Цернциц замолчал, заметив, что три городских начальника, замерших у двери, внимательно прислушиваются к их разговору.
— Что скажете? — спросил их Пыёлдин.
— Это… Все сделано, — сказал Бельниц. — Команда дана.
— А на фига мне команда? Мне дело нужно. Первый этаж очищен? — Пыёлдин взглянул на экраны — там продолжались перемещения людей в форме, танки все так же загромождали подходы к Дому. — Что же вы сделали? В трубку поорали? Ванька! Они всегда такие бестолковые?
— Всегда, — кивнул Цернциц.
— И ничто их не исправит?
— А зачем? Очень хорошее качество.
— Какое?
— Исполнительность.
— Не понял?! — взвился Пыёлдин, вскакивая с кресла. Начальники побледнели, решив, видимо, что сейчас он и начнет сбрасывать их с чудовищной высоты на землю.
— Сядь, Каша, — Цернциц похлопал ладошкой по сиденью кресла, и Пыёлдин послушно сел. — Ты вообще-то как понимаешь исполнительность? Я приказал, а человек тут же все сделал? Ни фига Каша, ни фига. Настоящая исполнительность вообще не предполагает никакого дела. Исполнительность — это когда ты накричал, а подчиненные разбежались… Куда? Зачем? Они разбежались искать причину, которая не позволила им выполнить твое приказание. Найти такую причину гораздо труднее, чем выполнить порученное дело. Но они готовы терпеть лишения, страдать и мучиться, только бы найти причину и не сделать порученное. Почему? А потому что выполнить — значит унизить себя, наплевать на собственное достоинство. Понимаешь?
— Нет, — твердо сказал Пыёлдин.
— Повторяю: выполнить работу — значит унизиться. А если они что-то и делают, то озабочены одной мыслью — не слишком ли хорошо делают, не слишком ли стараются… Как бы не осрамиться хорошей работой-то!
— И ты это терпишь?
— А ты, Каша?
— А я не намерен! — Пыёлдин подбежал к экранам и тут неожиданно для себя обнаружил, что первый этаж пуст, что последние люди в форме спешно выбегают в стеклянные двери, что танки медленно, словно преодолевая собственные сомнения, отходят от подъезда, на улицах города огни бронетранспортеров пятятся, все дальше уходя от Дома.
— Ага, — пробормотал Пыёлдин, остывая. — Значит, все-таки можно их заставить кое-что сделать.
— Под страхом смерти, — уточнил Цернциц. — Только если ствол автомата упрешь в живот.
— Да?
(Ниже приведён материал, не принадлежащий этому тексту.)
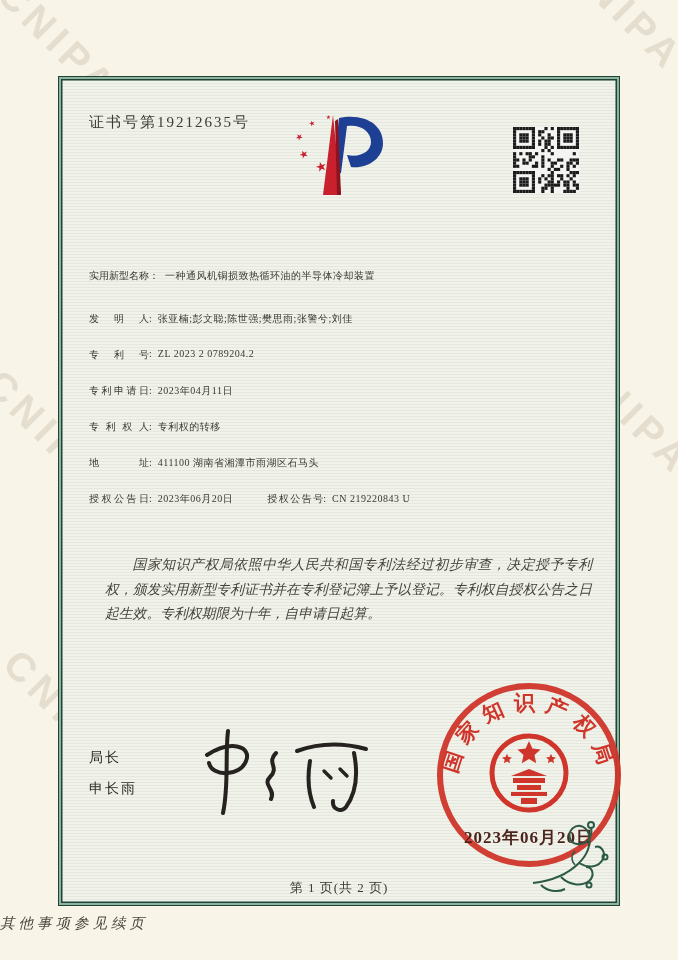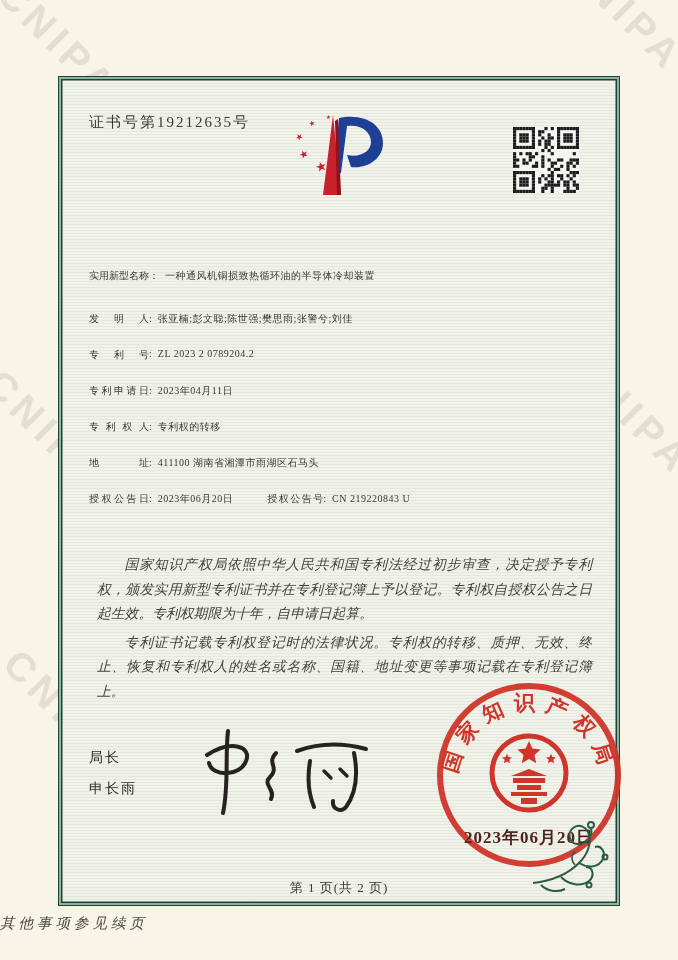--- a/index.html
+++ b/index.html
@@ -59,7 +59,7 @@
     font-size:13.8px;line-height:1.78;color:#45423c;
     font-style:italic;text-align:justify;
   }
-  .paras p{margin:0 0 4px 8px;text-indent:2em;}
+  .paras p{margin:0 0 4px 16px;text-indent:2em;}
   .officer{position:absolute;left:30px;top:672px;font-size:14px;color:#2e2c28;}
   .officer div{margin-bottom:13px;letter-spacing:2px;}
   .signature{position:absolute;left:135px;top:648px;width:185px;height:92px;}

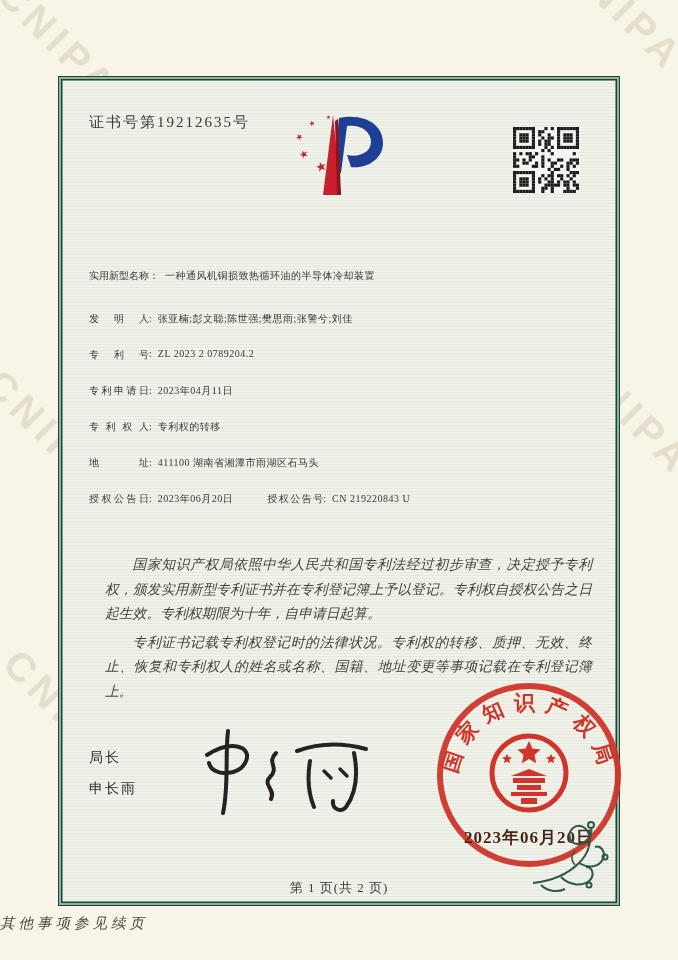--- a/index.html
+++ b/index.html
@@ -345,7 +345,6 @@
 
   <div class="paras">
     <p>国家知识产权局依照中华人民共和国专利法经过初步审查，决定授予专利权，颁发实用新型专利证书并在专利登记簿上予以登记。专利权自授权公告之日起生效。专利权期限为十年，自申请日起算。</p>
-    <p>专利证书记载专利权登记时的法律状况。专利权的转移、质押、无效、终止、恢复和专利权人的姓名或名称、国籍、地址变更等事项记载在专利登记簿上。</p>
   </div>
 
   <div class="officer">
Ну, ладно… Значит, так, граждане начальники… Если появятся вертолеты, если приблизятся танки, если на первом этаже появятся солдаты… Начинаю сбрасывать заложников. Первыми летите вы. Вопросы есть?
— Никак нет! — хором ответили Бельниц, Собакарь и Кукурузо. Они опять вытянулись, втянули животы и вскинули подбородки. И даже ответили по-военному, полагая, видимо, что такой ответ должен понравиться Пыёлдину. Есть в нем и солдатская твердость, и солдатская готовность подчиняться, не рассуждая.
— Молодцы! — не сдержался Пыёлдин от похвалы.
— Рады стараться! — опять вскрикнули все трое одновременно, будто не одну неделю тренировались отвечать начальству вот так дружно, уверенно и напористо.
Пыёлдин поправил шляпу, чуть сдвинув ее на затылок, чтобы лучше видеть всю троицу, прошелся вдоль этой небольшой шеренги, осмотрев каждого с головы до ног. Не удержался, ткнул кулаком в безвольный живот Собакаря, который, несмотря на отчаянные усилия, никак не мог втянуть его в себя. Тот от легкого удара дернулся, напрягся, сделал еще одну попытку подобрать живот, но кончилось все тем, что он с протяжным писком испортил воздух. И мгновенно покрылся испариной — его ужаснуло то, что сейчас может произойти. Но Пыёлдин великодушно не заметил легкой оплошности милицейского организма и отошел в сторону — в камере происходили конфузы куда покруче.